Siguiendo el olor, Fang Yuan se movió rápidamente como un relámpago, persiguiendo hacia la dirección de su presa, desapareciendo rápidamente dentro del bosque.

Por un tiempo, la matanza estalló dentro de la Gran Montaña Nevada, por todas partes empapada de sangre. Los gritos de bestias feroces, como lamentos fantasmales, flotaban a través del cielo de la Gran Montaña Nevada.

¡Boom!

Una sombra amarilla destelló a través del cielo, chocando repentinamente contra un árbol enorme.

El poderoso impacto hizo que el tronco del árbol, tan grueso como una cintura, se rompiera directamente, cayendo con un rugido.

La sombra amarilla también fue sacudida por la fuerza de rebote, cayendo al suelo, rodando varias veces antes de detenerse.

Esta era una cabra amarilla tan grande como un elefante; la feroz colisión causó una serie de dolorosos gritos de cabra.

Su cuerpo se movió lentamente, tratando temblorosamente de ponerse de pie.

Pero en ese momento, una sombra negra vino atacando, llevando un viento fétido.

¡Boom!

La cabra amarilla cayó con un golpe sordo. En este momento, Fang Yuan mordió el cuello de la cabra negra, presionándola firmemente debajo de él.

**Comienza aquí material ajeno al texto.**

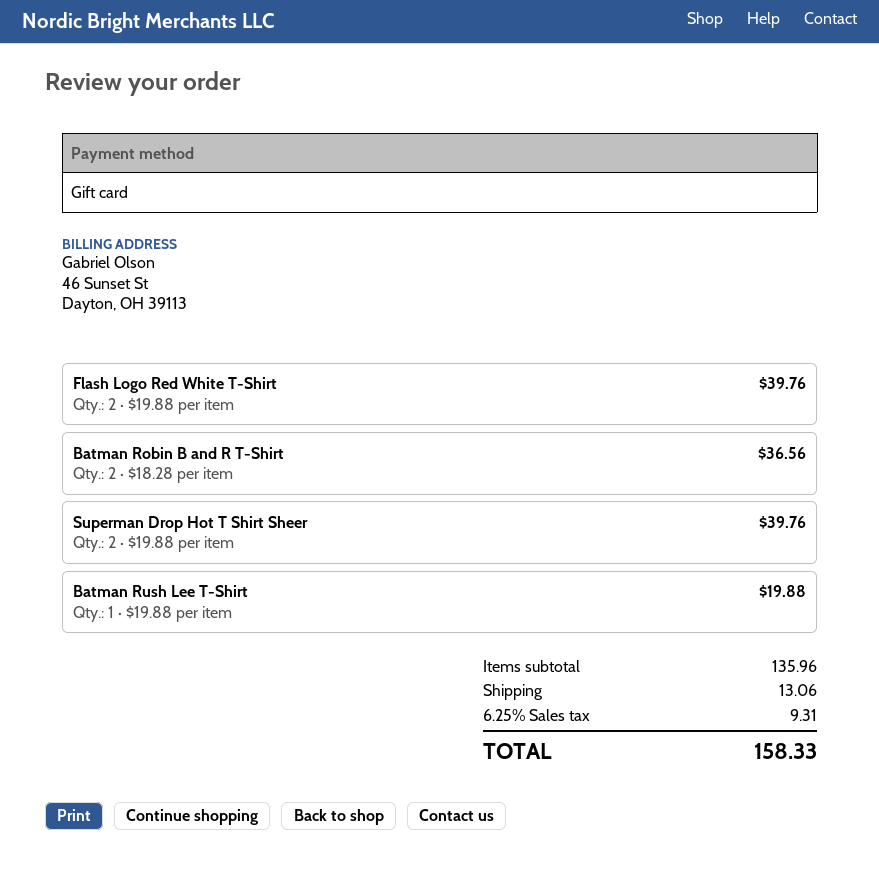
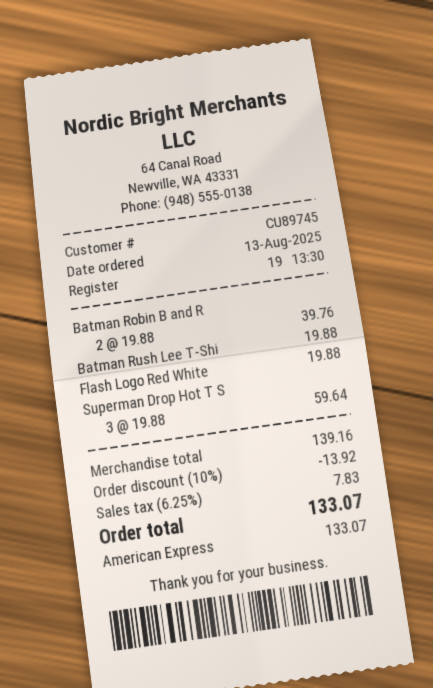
payment method: gift card -> American Express
Flash Logo Red White T-Shirt: 2 x 19.88 = 39.76 -> 1 x 19.88 = 19.88
Batman Robin B and R T-Shirt: 2 x 18.28 = 36.56 -> 2 x 19.88 = 39.76
Superman Drop Hot T Shirt Sheer: 2 x 19.88 = 39.76 -> 3 x 19.88 = 59.64
subtotal: 135.96 -> 139.16
discount: none -> 10% = 13.92
shipping: 13.06 -> none
tax: 6.25% = 9.31 -> 6.25% = 7.83
total: 158.33 -> 133.07

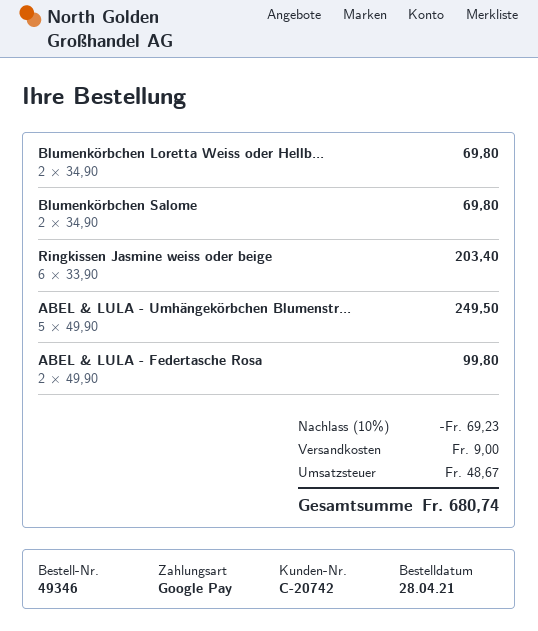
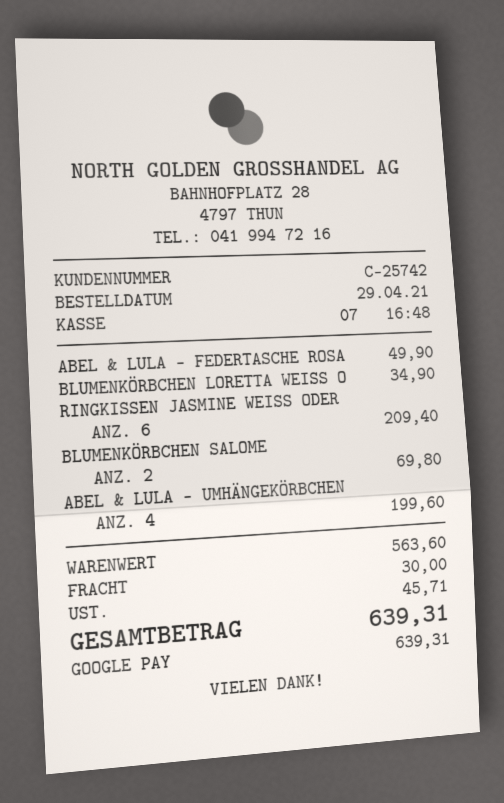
order date: 2021-04-28 -> 2021-04-29
customer number: C-20742 -> C-25742
Blumenkörbchen Loretta Weiss oder Hellb...: 2 for 69.80 -> 1 for 34.90
Ringkissen Jasmine weiss oder beige: 6 for 203.40 -> 6 for 209.40
ABEL & LULA - Umhängekörbchen Blumenstr...: 5 for 249.50 -> 4 for 199.60
ABEL & LULA - Federtasche Rosa: 2 for 99.80 -> 1 for 49.90
discount: 10% = 69.23 -> none
shipping: 9.00 -> 30.00
tax: 48.67 -> 45.71
total: 680.74 -> 639.31

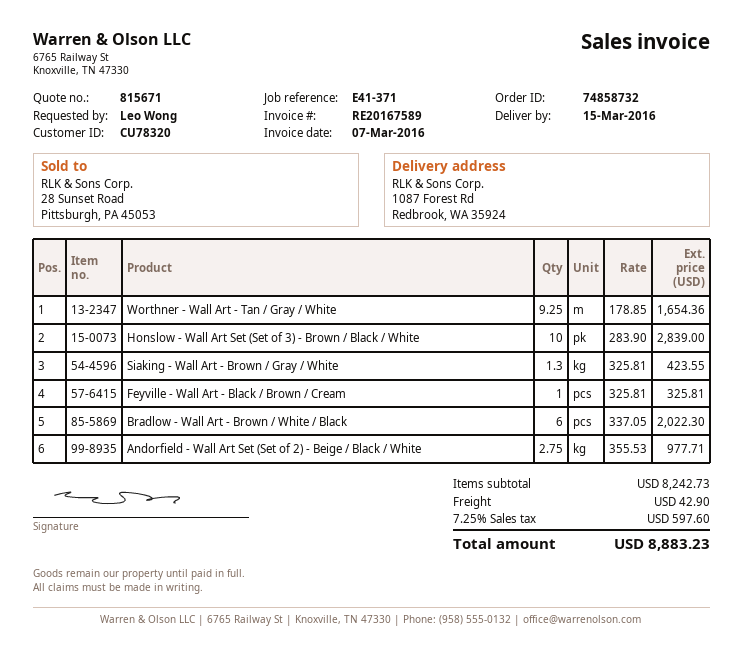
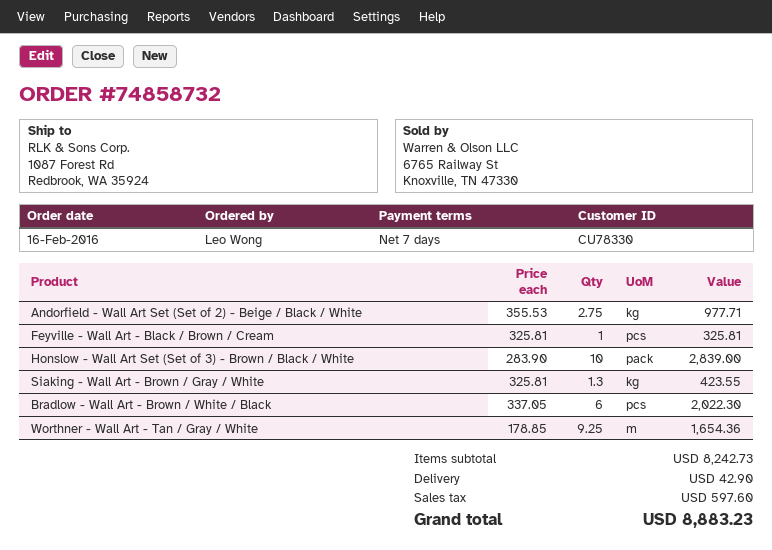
customer number: CU78320 -> CU78330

Sintiendo el dolor en su cuerpo y la creciente sensación de asfixia, la cabra amarilla estaba inmensamente asustada, luchando desesperadamente, pateando continuamente con sus extremidades, dejando escapar gritos agudos de su boca.

Desafortunadamente, Fang Yuan permaneció impasible, mordiendo el cuello sin soltarlo. En poco tiempo, la cabra amarilla exhaló su último aliento con los ojos bien abiertos.

Viéndola muerta, Fang Yuan comenzó a comer, operando la Escritura Demoníaca Devoradora de Cielos, consumiendo lentamente el cuerpo de la cabra en su vientre.

Terminando con la cabra, Fang Yuan se dio la vuelta y caminó lentamente hacia un lugar a cien metros de distancia.

Aquí se alzaba un árbol marchito centenario, lo suficientemente grueso como para que cuatro personas lo abrazaran.

El árbol llevaba mucho tiempo muerto, la corteza seca y agrietada, la parte superior rota, con un enorme agujero en el centro.

La cabra amarilla fue encontrada aquí por Fang Yuan. En ese momento, estaba vigilando cerca de este árbol marchito, sin querer irse.

En el agujero central del árbol crecía una Planta Espiritual única, gruesa como un brazo, de más de un metro de altura.

Todo su cuerpo era esmeralda, emitiendo una luz verde brillante, con algunas frutas azules del tamaño de un pulgar colgando de las hojas.

Fang Yuan regresó aquí no por esta Planta Espiritual.

Sin mencionar que aún no está madura; incluso si lo estuviera, el rendimiento de una sola Fruta Espiritual nunca igualaría la ganancia de consumir una bestia feroz.